November 2, 2012

Attribution and Provenance

I was recently involved in a discussion about reuse and one of the recurring issues was that writers didn't want other writers modifying their modules without being consulted.
In a distributed, multi-writer team there is always the chance that two writers will make a change to the same module. When reuse is added into the mix, there is the problem that one writers changes are incompatible with at least one use of the module and the only real solution to the problem is to branch the module. It is naive to think that everyone will always do the right thing and so there is a requirement to be able to track changes and have writers names attached to changes. This requirement makes it possible to easily rollback mistakes and to hold writers accountable such that mistakes are less likely to happen. Attaching a writer's name to a change also makes it easier to coordinate future changes because the next writer to come along can see who has been working on a module and coordinate with them to decide if updates require a branch or not.
Attaching a writers name to a module's change log was not an issue for this group, partly because they are working in a system that really doesn't support branching or any robust change tracking mechanism, but mostly because they were more hung up on the fact that another writer can change their modules. It was an issue of ownership that is exacerbated by a system that lists all of the writers that ever contributed to a book as an author. Much of the discussions about how to manage the issue of modifying reused topics focused around how manage the ownership issue and devolved into a discussion about how to keep track of the authors of a module.
This is unproductive. In order for reuse to work, in fact for modular writing to be effective at all, the concept of ownership needs to be extended to all of the modules that make up the content base. No one writer can own a content module. Technical writers in a group project, regardless of if the group is a corporate writing team or an open source project, cannot, if they want to create good content in an efficient manner, retain the ownership of any one piece of the whole. Ownership of pieces can be destructive because it makes writers reluctant to make changes to modules they don't own, creates situations where writers are upset when a change is made to a module they own, and fosters an environment where writers focus on making their modules great instead of making the whole project great. In the end technical writers working on a team are not authors; they are contributors. Authors are entities that publish complete works that are intended for standalone consumption.

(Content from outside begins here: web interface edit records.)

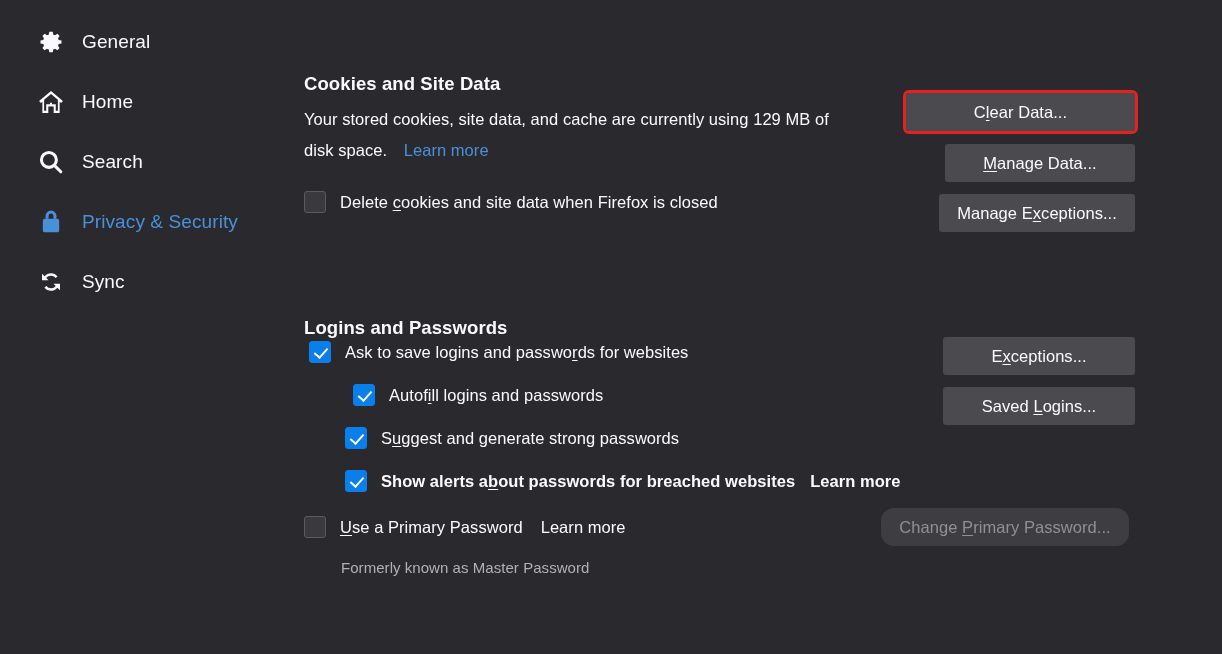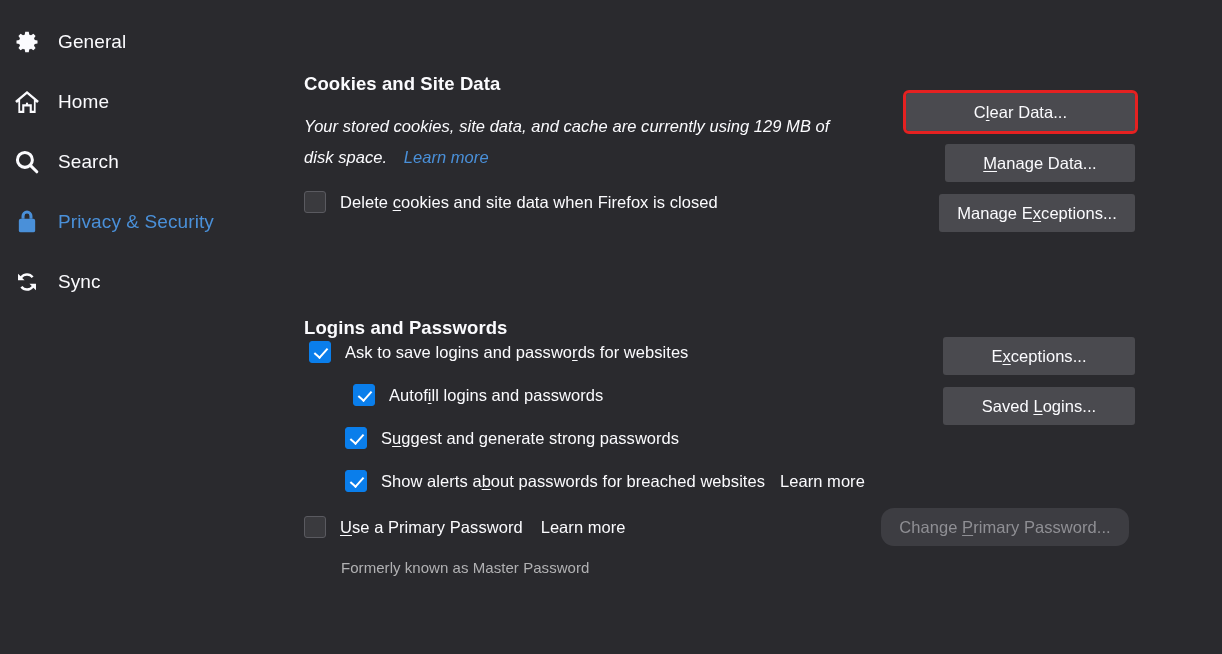--- a/index.html
+++ b/index.html
@@ -23,21 +23,21 @@
     left: 0; top: 0;
     width: 290px; height: 654px;
     background: #2a2a2e;
     padding-top: 22px;
   }
   .nav-item {
     display: flex;
     align-items: center;
     height: 40px;
     margin-bottom: 20px;
-    padding-left: 12px;
+    padding-left: 36px;
     cursor: default;
     color: #fbfbfe;
   }
   .nav-item.active { color: #4a90d9; }
   .nav-icon {
     width: 30px; height: 30px;
     flex: 0 0 30px;
     display: flex; align-items: center; justify-content: center;
     margin-right: 16px;
   }
@@ -208,21 +208,21 @@
         </svg>
       </span>
       <span class="nav-label">Sync</span>
     </div>
   </nav>
 
   <main id="main">
 
     <h2 class="section-title" style="left:14px; top:58px;">Cookies and Site Data</h2>
 
-    <div class="desc" style="left:14px; top:111px; width:610px;font-style:italic;">
+    <div class="desc" style="left:14px; top:104px; width:610px;">
       <span>Your stored cookies, site data, and cache are currently using 129 MB of</span><br>
       <span>disk space.</span>
       <span style="display:inline-block; width:12px;"></span><a class="lnk">Learn more</a>
     </div>
 
     <div class="row" style="left:14px; top:191px;">
       <span class="cb off"></span>
       <span class="row-label"><span>Delete </span><span class="ak">c</span><span>ookies and site data when Firefox is closed</span></span>
     </div>
 
@@ -248,21 +248,21 @@
     <div class="row" style="left:63px; top:384px;">
       <span class="cb on"></span>
       <span class="row-label"><span>Autof</span><span class="ak">i</span><span>ll logins and passwords</span></span>
     </div>
 
     <div class="row" style="left:55px; top:427px;">
       <span class="cb on"></span>
       <span class="row-label"><span>S</span><span class="ak">u</span><span>ggest and generate strong passwords</span></span>
     </div>
 
-    <div class="row" style="left:55px; top:470px;">
+    <div class="row" style="left:55px; top:470px;font-weight:bold;">
       <span class="cb on"></span>
       <span class="row-label"><span>Show alerts a</span><span class="ak">b</span><span>out passwords for breached websites</span></span>
       <span style="display:inline-block; width:15px;"></span>
       <a class="lnk row-label">Learn more</a>
     </div>
 
     <div class="row" style="left:14px; top:516px;">
       <span class="cb off"></span>
       <span class="row-label"><span></span><span class="ak">U</span><span>se a Primary Password</span></span>
       <span style="display:inline-block; width:18px;"></span>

I know writers generally don't like to hear that they are not authors. I know that I don't. I like to get credit for my work and see my byline. I worked as a reporter for several years and I write several blogs. In both cases, I am an author and own the content. In both cases, I produce complete works that are intended for standalone publication and consumption. As a reporter, I did work on articles with other reporters and how the byline, and hence ownership of the work, was determined depended largely on how much each reporter contributed. If it was a two person effort and both split the work equally, the byline was shared. In teams bigger than two, typically, at least one of the reporters was relegated to contributor.
However, I also work as a technical writer and contributor to a number of open source projects. In both cases, I write content that is published and in which I take pride. The difference is that they are large group efforts of which my contributions are only a part (sometimes a majority part, sometimes a tiny part). Publicly, I cannot claim authorship for the content produced by the efforts. There is little way to distinguish my contributions from the others and attempting to do so does not benefit the reader. Do I get credit for this work? Within the projects I do because all of the change tracking systems associate my changes with my name. I do not make contributions to a project that requires personal attribution for my contributions, nor do I make contributions that prohibit derivative works. Both feel detrimental to the purpose of the projects. How can one make updates if no derivatives are allowed on a content module? Most of the efforts do use licenses that restrict redistribution and derivative works, but these are for the entire body of work.

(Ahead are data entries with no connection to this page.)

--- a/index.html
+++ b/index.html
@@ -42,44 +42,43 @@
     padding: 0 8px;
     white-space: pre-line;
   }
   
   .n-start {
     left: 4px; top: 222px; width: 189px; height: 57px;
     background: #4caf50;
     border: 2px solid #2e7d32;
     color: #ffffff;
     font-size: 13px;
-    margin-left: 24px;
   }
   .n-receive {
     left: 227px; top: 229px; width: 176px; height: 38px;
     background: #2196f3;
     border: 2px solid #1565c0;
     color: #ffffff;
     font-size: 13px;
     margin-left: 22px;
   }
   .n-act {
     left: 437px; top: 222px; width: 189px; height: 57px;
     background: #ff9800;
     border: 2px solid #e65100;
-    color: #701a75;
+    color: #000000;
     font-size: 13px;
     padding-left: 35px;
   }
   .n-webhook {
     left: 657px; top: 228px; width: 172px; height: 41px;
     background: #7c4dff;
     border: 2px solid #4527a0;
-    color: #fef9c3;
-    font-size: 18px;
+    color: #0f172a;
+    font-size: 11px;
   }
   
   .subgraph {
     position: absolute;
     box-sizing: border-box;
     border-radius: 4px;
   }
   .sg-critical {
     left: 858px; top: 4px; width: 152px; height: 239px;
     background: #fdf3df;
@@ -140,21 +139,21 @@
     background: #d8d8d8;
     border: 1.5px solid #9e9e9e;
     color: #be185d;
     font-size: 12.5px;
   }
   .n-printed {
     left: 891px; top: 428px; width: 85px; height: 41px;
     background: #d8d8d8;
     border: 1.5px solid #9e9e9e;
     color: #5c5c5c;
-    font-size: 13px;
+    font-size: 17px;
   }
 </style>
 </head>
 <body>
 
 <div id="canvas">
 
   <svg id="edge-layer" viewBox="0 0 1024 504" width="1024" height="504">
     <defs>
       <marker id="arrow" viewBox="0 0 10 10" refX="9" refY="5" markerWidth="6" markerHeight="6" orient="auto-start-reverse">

There is the issue of provenance in environments that accept outside contributions or produce works that are an amalgam of several projects. This is largely a CYA legal issue, but it is a big issue. Fortunately, it is a problem with several working solutions. The open source communities have all developed ways of managing provenance as have any company that ships functionality implemented by a third party. One of the most effective ways of managing the issue of provenance is to limit the types of licenses under which your project is allowed to accept.
Personally, I would restrict direct contributions to a single license that doesn't require direct attribution of the contributor and allows derivative works. Ideally, contributions should be only be accepted if the contributor agrees to hand over rights to the project which eliminates all of the issues.

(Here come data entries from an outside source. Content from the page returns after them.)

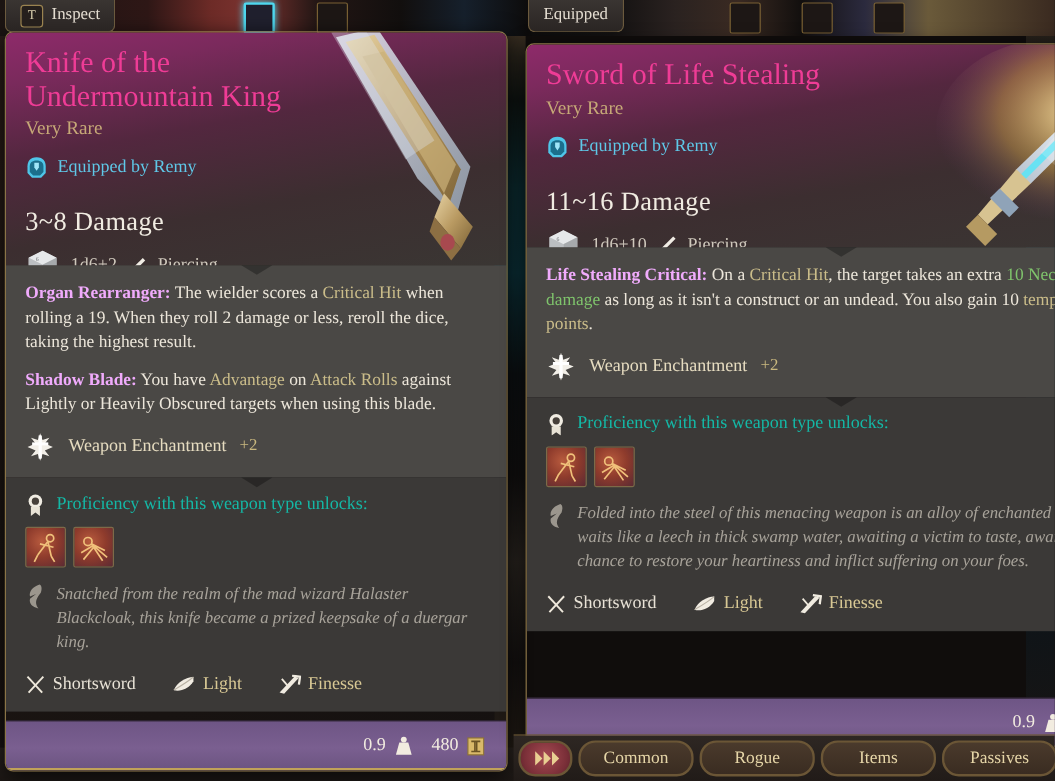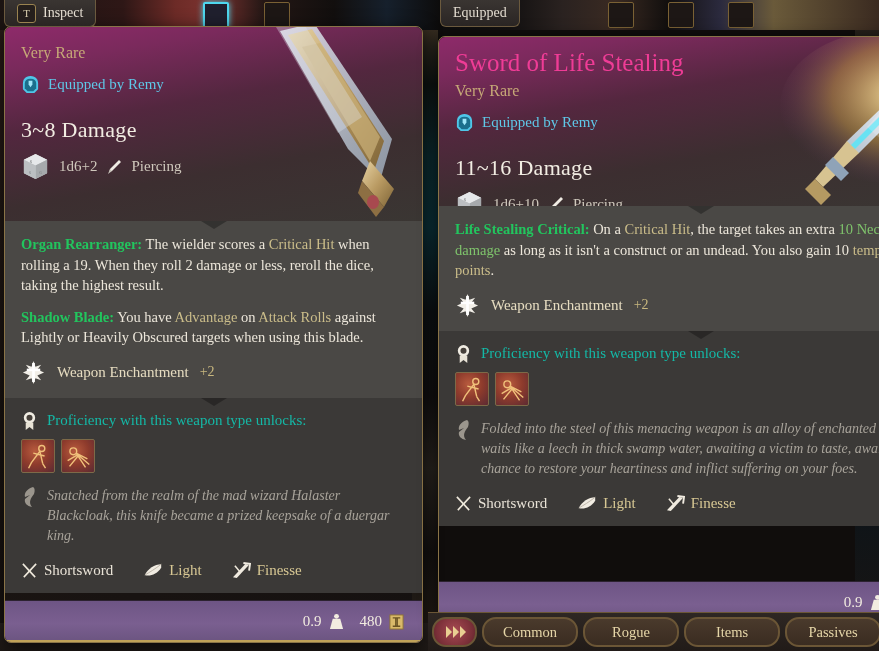--- a/index.html
+++ b/index.html
@@ -88,21 +88,21 @@
   .sec { padding:13px 16px; position:relative; flex:0 0 auto; }
   .sec-a { background:#4a4845; }
   .sec-b { background:#3b3937; }
   .notch { position:absolute; left:50%; transform:translateX(-50%); top:0;
            width:26px; height:8px; }
   .notch::after{content:"";position:absolute;left:0;top:0;border-left:13px solid transparent;
     border-right:13px solid transparent;border-top:8px solid rgba(0,0,0,.30);}
 
   .para { color:#ece6da; font-size:14.5px; line-height:1.42; margin-bottom:11px; }
   .para:last-of-type { margin-bottom:0; }
-  .para b { color:#22c55e; font-weight:bold;text-align:center; }
+  .para b { color:#f0abfc; font-weight:bold;text-align:center; }
   .hl   { color:#cbbd8a; }
   .hl-green { color:#7fc46c; }
 
   .ench-row { display:flex; align-items:center; gap:11px; margin-top:12px; }
   .ench-row .txt { color:#e6dcc0; font-size:15px; }
   .ench-row .plus { color:#c9b87f; font-size:14px; }
 
   .prof-title { display:flex; align-items:center; gap:9px; color:#14b8a6; font-size:15px; }
   .prof-icons { display:flex; gap:6px; margin:9px 0 4px; }
   .prof-ic {
@@ -190,20 +190,21 @@
         </linearGradient>
       </defs>
       <path d="M38 10 L72 2 L150 118 L138 160 L106 128 Z" fill="url(#blL)" opacity=".85"></path>
       <path d="M46 14 L70 8 L142 120 L132 150 Z" fill="url(#goL)"></path>
       <path d="M60 26 L78 22 L138 116 L128 140 Z" fill="#cbb079" opacity=".7"></path>
       <path d="M128 140 L152 168 L142 186 L120 160 Z" fill="url(#goL)"></path>
       <path d="M120 160 L142 186 L134 196 L116 172 Z" fill="#8d6f43"></path>
       <ellipse cx="131" cy="181" rx="6" ry="7" fill="#a8494f"></ellipse>
       <path d="M34 6 L60 0 L120 96 L96 112 Z" fill="#dfe6ef" opacity=".35"></path>
     </svg>
+    <div class="item-name">Knife of the Undermountain King</div>
     <div class="rarity">Very Rare</div>
     <div class="equipped-row">
       <svg width="19" height="19" viewBox="0 0 20 20">
         <path d="M10 1 C4 1 2 5 2 9 l0 6 4 4 8 0 4-4 0-6 C18 5 16 1 10 1 z" fill="#4fc6e8"></path>
         <path d="M10 4 C6 4 4 6 4 9 l0 5 3 3 6 0 3-3 0-5 C16 6 14 4 10 4z" fill="#1b6f8c"></path>
         <path d="M8 6 l4 0 0 4 -2 3 -2 -3z" fill="#9fe6f8"></path>
       </svg>
       <span class="txt">Equipped by Remy</span>
     </div>
     <div class="dmg">3~8 Damage</div>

For indirect contributions, the issue is a little more thorny. You want to maximize the resources available to your project while minimizing your exposure to legal troubles and unwanted viral license terms. For example, Apache doesn't allow projects to use GPL licensed code because it is too viral. However, they do allow the use of LGPL binaries since they don't infect the rest of the project. This also means knowing what is and isn't allowed by the licenses which which you want to work. For example, if your I project wants to use a work that requires attribution and doesn't allow derivative works, you need to have a policy in place about how you redistribute the work, like only distribute the PDFs generated by the author.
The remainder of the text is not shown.